Records from a data collection

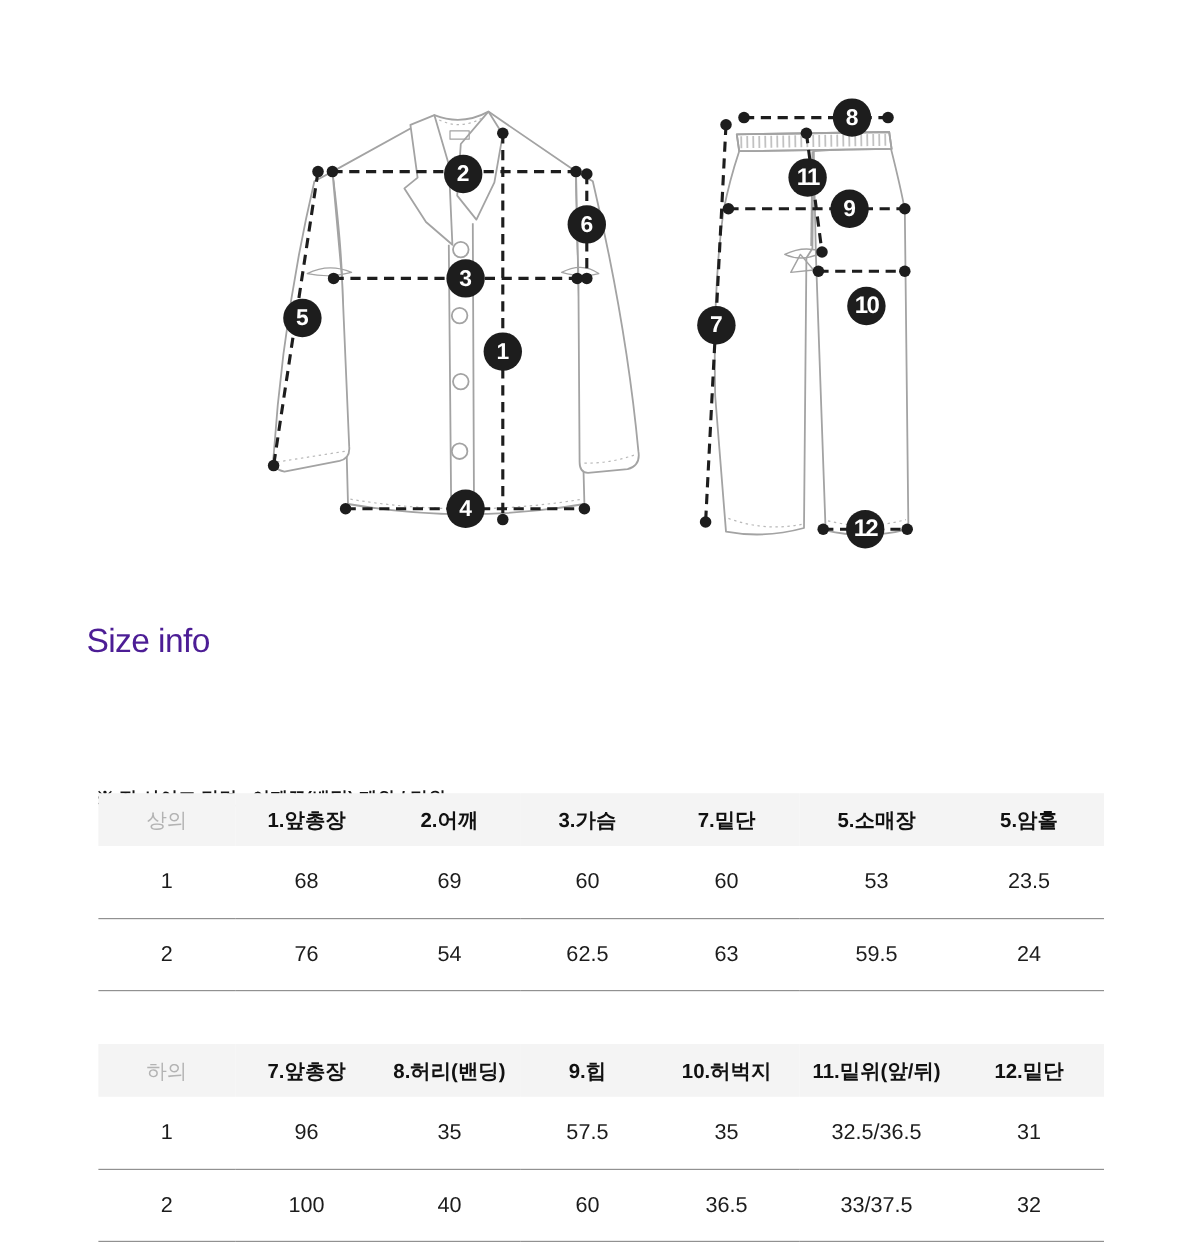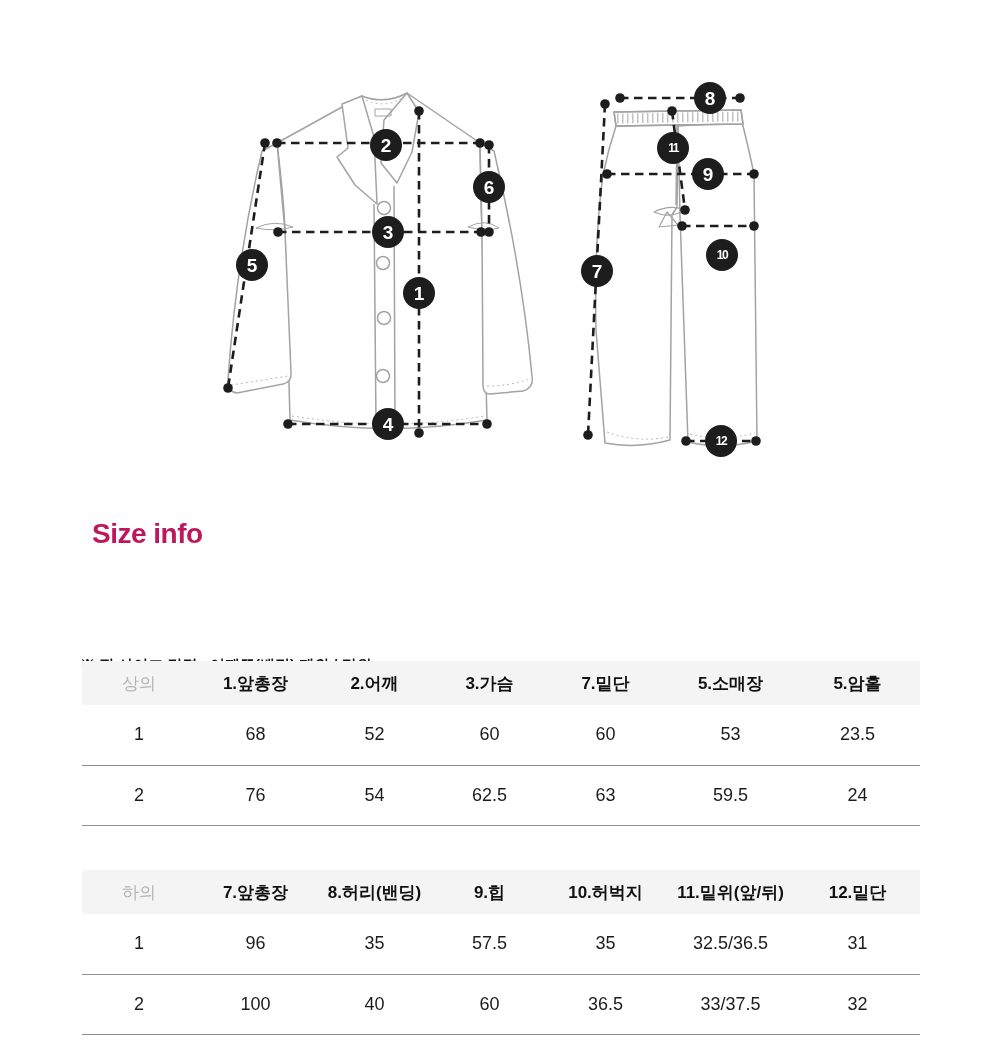--- a/index.html
+++ b/index.html
@@ -8,26 +8,26 @@
   .page { position:relative; width:1000px; height:1048px; background:#fff; overflow:hidden; }
 
   
   .diagram { position:absolute; left:0; top:0; width:1000px; height:490px; }
   .diagram svg { position:absolute; left:0; top:0; }
   .badge {
     position:absolute; width:32px; height:32px; border-radius:50%;
     background:#1d1d1d; color:#fff; font-weight:700; font-size:19px;
     display:flex; align-items:center; justify-content:center; line-height:1;
   }
-  .badge.two { font-size:12px; letter-spacing:-1.5px; }
+  .badge.two { font-size:20px; letter-spacing:-1.5px; }
 
   
   .page-title {
-    position:absolute; left:92px; top:518px;
-    font-size:28px; font-weight:700; letter-spacing:-0.5px; color:#be185d;
+    position:absolute; left:72px; top:518px;
+    font-size:28px; font-weight:400; letter-spacing:-0.5px; color:#4c1d95;
   }
   .size-note {
     position:absolute; left:80px; top:624px;
     font-size:15px; font-weight:700; color:#141414;margin-top:32px;
   }
 
   
   table.size-table { position:absolute; left:82px; width:838px; border-collapse:collapse; table-layout:fixed; }
   table.size-table th, table.size-table td { text-align:center; vertical-align:middle; font-weight:400; }
   table.size-table thead tr { height:44px; background:#f4f4f4; }
@@ -179,21 +179,21 @@
         <th>3.가슴</th>
         <th>7.밑단</th>
         <th>5.소매장</th>
         <th>5.암홀</th>
       </tr>
     </thead>
     <tbody>
       <tr>
         <td>1</td>
         <td>68</td>
-        <td>52</td>
+        <td>69</td>
         <td>60</td>
         <td>60</td>
         <td>53</td>
         <td>23.5</td>
       </tr>
       <tr>
         <td>2</td>
         <td>76</td>
         <td>54</td>
         <td>62.5</td>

Instructions for the task – The expected answer is a copy of each line above containing "left".

Written response –
   .diagram { position:absolute; left:0; top:0; width:1000px; height:490px; }
   .diagram svg { position:absolute; left:0; top:0; }
-    position:absolute; left:92px; top:518px;
+    position:absolute; left:72px; top:518px;
     position:absolute; left:80px; top:624px;
   table.size-table { position:absolute; left:82px; width:838px; border-collapse:collapse; table-layout:fixed; }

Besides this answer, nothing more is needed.